Sebagai bukti kesungguhan hati dan niat baiknya, maka pihak pria melalui Uluh Helat menyampaikan mangkok berisi beras dan telor ayam yang dibungkus dengan kain kuning atau sejumlah uang sebagai Duit Pangumbang. Diterima atau tidaknya keinginan tersebut tidaklah diberitahukan oleh orang tua si gadis pada saat itu juga. Jadi pihak pemuda harus menunggu beberapa waktu dan kabar dari pihak si gadis akan disampaikan melalui perantara tadi setelah pihak keluarga si gadis berunding. Maksud pemuda tersebut akan dibicarakan dalam rapat keluarga dan sebagai buktinya diperlihatkan mangkok atau Duit Pangumbang yang mereka terima dari keluarga si pemuda. Dalam rapat keluarga ini ayah dan ibu si gadis meminta pendapat keluarga (paman, bibi, kakek, nenek dan saudara).
Dalam rapat inilah dibicarakan hal-hal penting mengenai :
- Setuju atau tidak pihak keluarga si gadis apabila si gadis kawin dengan si pemuda tersebut. Untuk menentukan diterima atau tidaknya maksud si pemuda maka pihak keluarga si gadis akan membahas mengenai : bagaimana bibit, bebet, bobot si pemuda dan bagimana silsilah keturunan si pemuda, apakah ada keterikatan dengan keluarga si gadis.
- Waktu pertemuan antara keluarga si gadis dengan pihak pemuda apabila pihak keluarga si gadis menerima maksud baik pihak keluarga si pemuda.
- Apabila maksud baik dari pihak keluarga si pemuda ditolak, perantara akan dipanggil untuk memberitahukan mengenai keputusan mereka dan alasan penolakan tersebut.
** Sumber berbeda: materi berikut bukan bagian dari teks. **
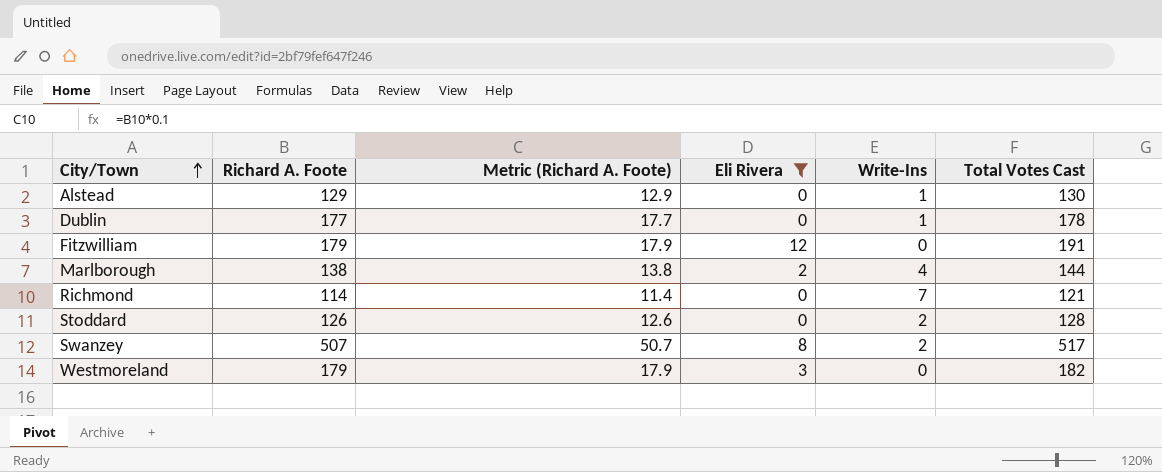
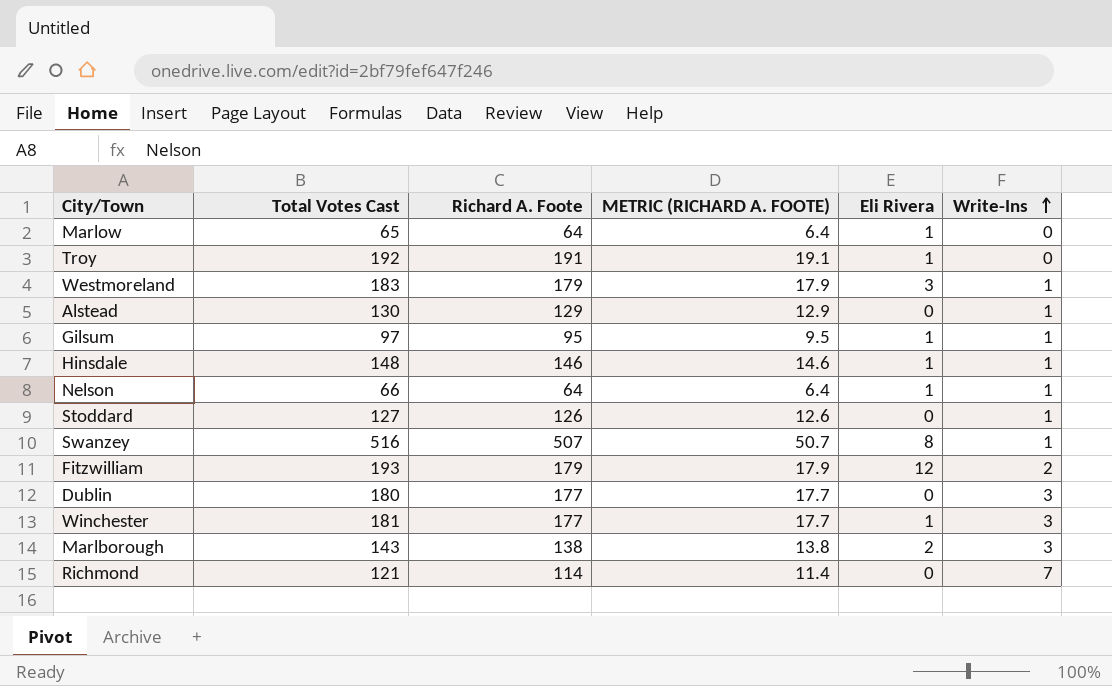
filter: Eli Rivera != 1 -> none
row order: City/Town ascending -> Write-Ins ascending
column Total Votes Cast | position: 6 -> 2
column name: Metric (Richard A. Foote) -> METRIC (RICHARD A. FOOTE)
Westmoreland | Total Votes Cast: 182 -> 183
Westmoreland | Write-Ins: 0 -> 1
Stoddard | Total Votes Cast: 128 -> 127
Stoddard | Write-Ins: 2 -> 1
Swanzey | Total Votes Cast: 517 -> 516
Swanzey | Write-Ins: 2 -> 1
Fitzwilliam | Total Votes Cast: 191 -> 193
Fitzwilliam | Write-Ins: 0 -> 2
Dublin | Total Votes Cast: 178 -> 180
Dublin | Write-Ins: 1 -> 3
Marlborough | Total Votes Cast: 144 -> 143
Marlborough | Write-Ins: 4 -> 3

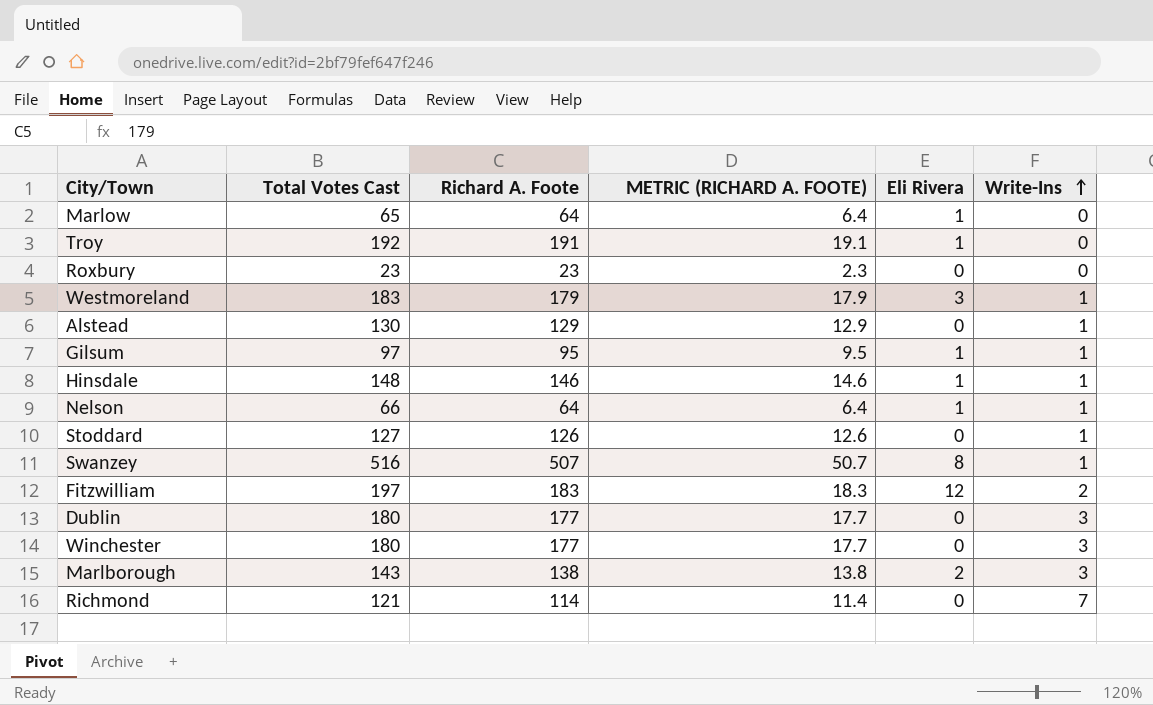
row Roxbury: none -> 23 | 23 | 2.3 | 0 | 0
Fitzwilliam | Total Votes Cast: 193 -> 197
Fitzwilliam | Richard A. Foote: 179 -> 183
Fitzwilliam | METRIC (RICHARD A. FOOTE): 17.9 -> 18.3
Winchester | Total Votes Cast: 181 -> 180
Winchester | Eli Rivera: 1 -> 0

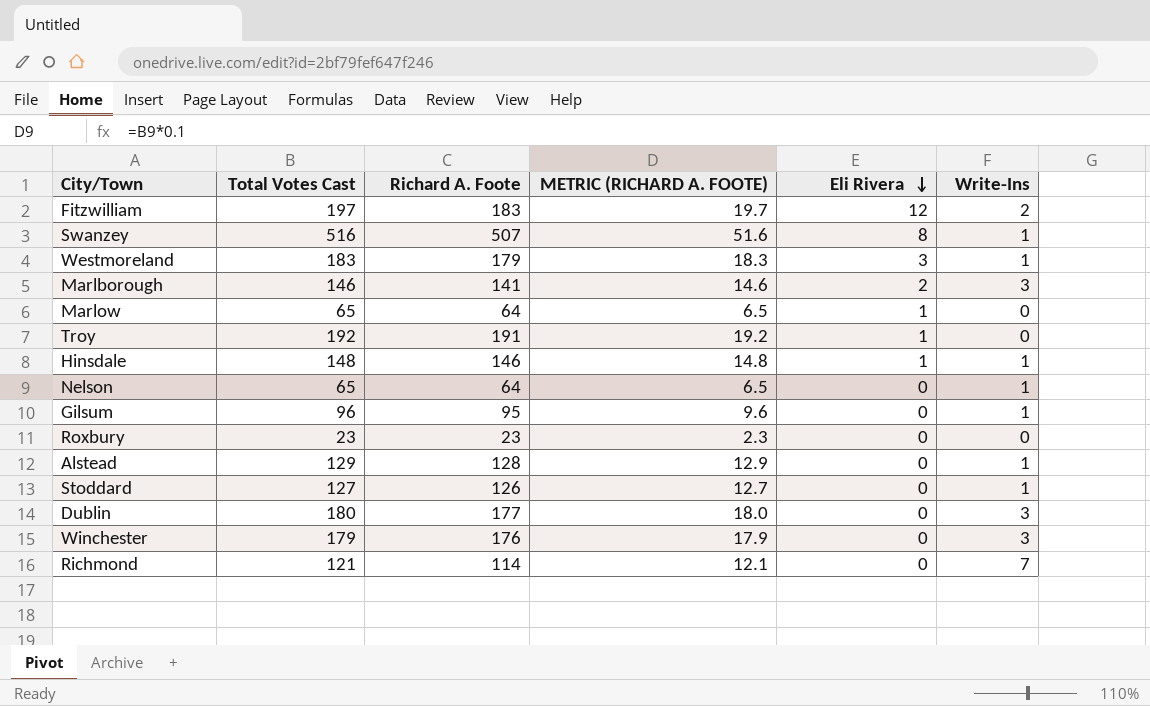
row order: Write-Ins ascending -> Eli Rivera descending
column METRIC (RICHARD A. FOOTE) | formula: [Richard A. Foote] * 0.1 -> [Total Votes Cast] * 0.1
Marlborough | Total Votes Cast: 143 -> 146
Marlborough | Richard A. Foote: 138 -> 141
Nelson | Total Votes Cast: 66 -> 65
Nelson | Eli Rivera: 1 -> 0
Gilsum | Total Votes Cast: 97 -> 96
Gilsum | Eli Rivera: 1 -> 0
Alstead | Total Votes Cast: 130 -> 129
Alstead | Richard A. Foote: 129 -> 128
Winchester | Total Votes Cast: 180 -> 179
Winchester | Richard A. Foote: 177 -> 176

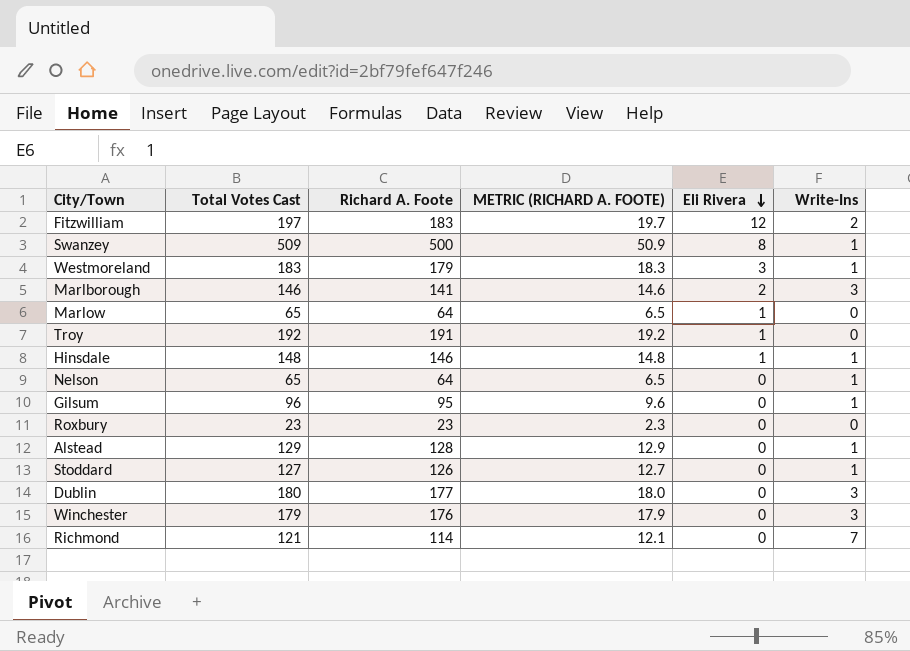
Swanzey | Total Votes Cast: 516 -> 509
Swanzey | Richard A. Foote: 507 -> 500
Swanzey | METRIC (RICHARD A. FOOTE): 51.6 -> 50.9

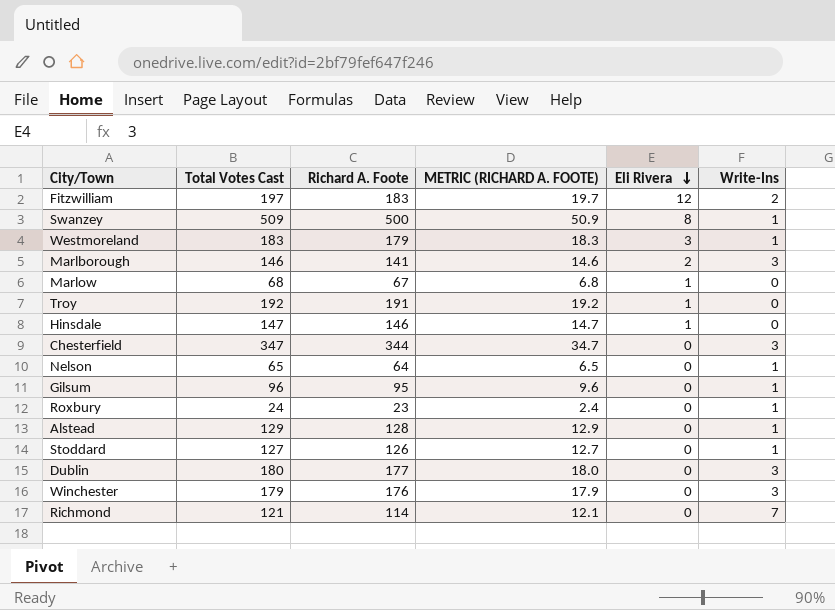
Marlow | Total Votes Cast: 65 -> 68
Marlow | Richard A. Foote: 64 -> 67
Marlow | METRIC (RICHARD A. FOOTE): 6.5 -> 6.8
Hinsdale | Total Votes Cast: 148 -> 147
Hinsdale | METRIC (RICHARD A. FOOTE): 14.8 -> 14.7
Hinsdale | Write-Ins: 1 -> 0
row Chesterfield: none -> 347 | 344 | 34.7 | 0 | 3
Roxbury | Total Votes Cast: 23 -> 24
Roxbury | METRIC (RICHARD A. FOOTE): 2.3 -> 2.4
Roxbury | Write-Ins: 0 -> 1

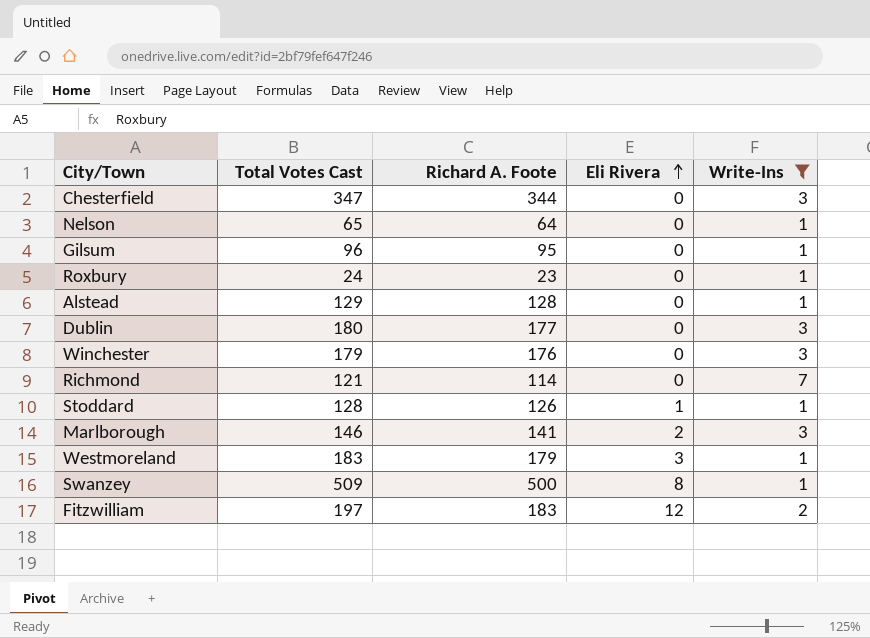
filter: none -> Write-Ins != 0
row order: Eli Rivera descending -> Eli Rivera ascending
column METRIC (RICHARD A. FOOTE) | formula: [Total Votes Cast] * 0.1 -> none
Stoddard | Total Votes Cast: 127 -> 128
Stoddard | Eli Rivera: 0 -> 1

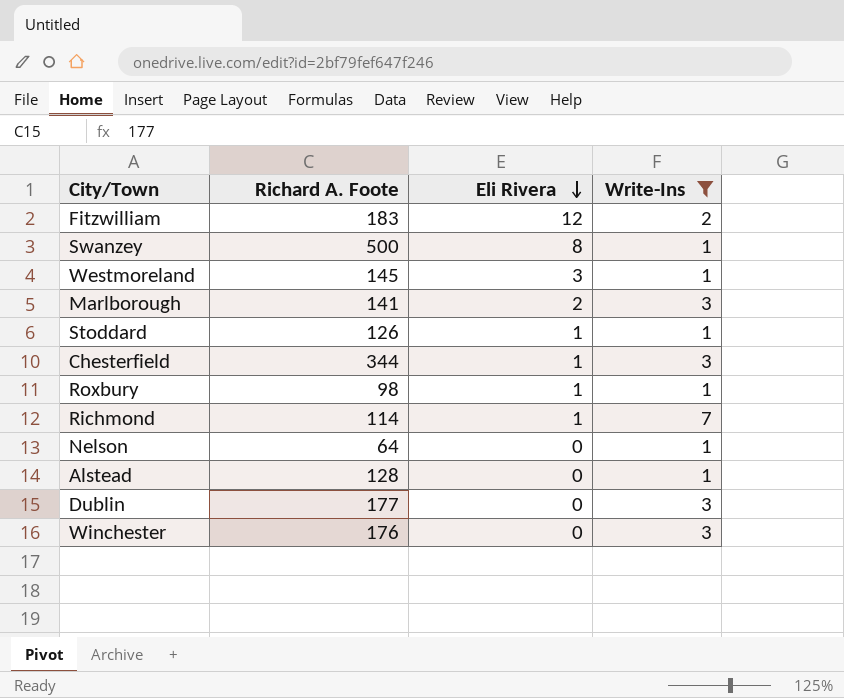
row order: Eli Rivera ascending -> Eli Rivera descending
column Total Votes Cast | formula: [Richard A. Foote] + [Eli Rivera] + [Write-Ins] -> none
row Gilsum: 96 | 95 | 0 | 1 -> none
Westmoreland | Richard A. Foote: 179 -> 145
Chesterfield | Eli Rivera: 0 -> 1
Roxbury | Richard A. Foote: 23 -> 98
Roxbury | Eli Rivera: 0 -> 1
Richmond | Eli Rivera: 0 -> 1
Keputusan tersebut tentunya disampaikan secara bijaksana agar tidak menyinggung perasaan pihak keluarga si pemuda. Barang yang sudah diterima sebagai bukti Hakumbang Auh berupa mangkok berisi beras dan telor ayam ataupun berupa uang akan dikembalikan kepada pihak keluarga si pemuda melalui perantaranya.
- Apabila maksud baik si pemuda diterima, maka perantaranya diberitahu bahwa pihak keluarga si gadis akan menerima dengan senang hati kedatangan pihak keluarga si pemuda untuk Mamanggul. Mengenai kapan pihak keluarga si pemuda akan datang Mamanggul akan disampaikan oleh pihak keluarga si pemuda melalui perantaranya pula.
2. Mamanggul
Tahap ini merupakan kelanjutan dari Hakumbang Auh yaitu cara meminta si gadis secara resmi setelah pihak keluarga si pria mengetahui bahwa keinginan hati mereka diterima oleh pihak si gadis. Pada acara ini pihak pria akan menyerahkan beberapa barang sebagai bukti kesungguhan hati dan keseriusan mereka. Antara lain berupa sebuah Balanga (guci asli cina) atau sebuah gong.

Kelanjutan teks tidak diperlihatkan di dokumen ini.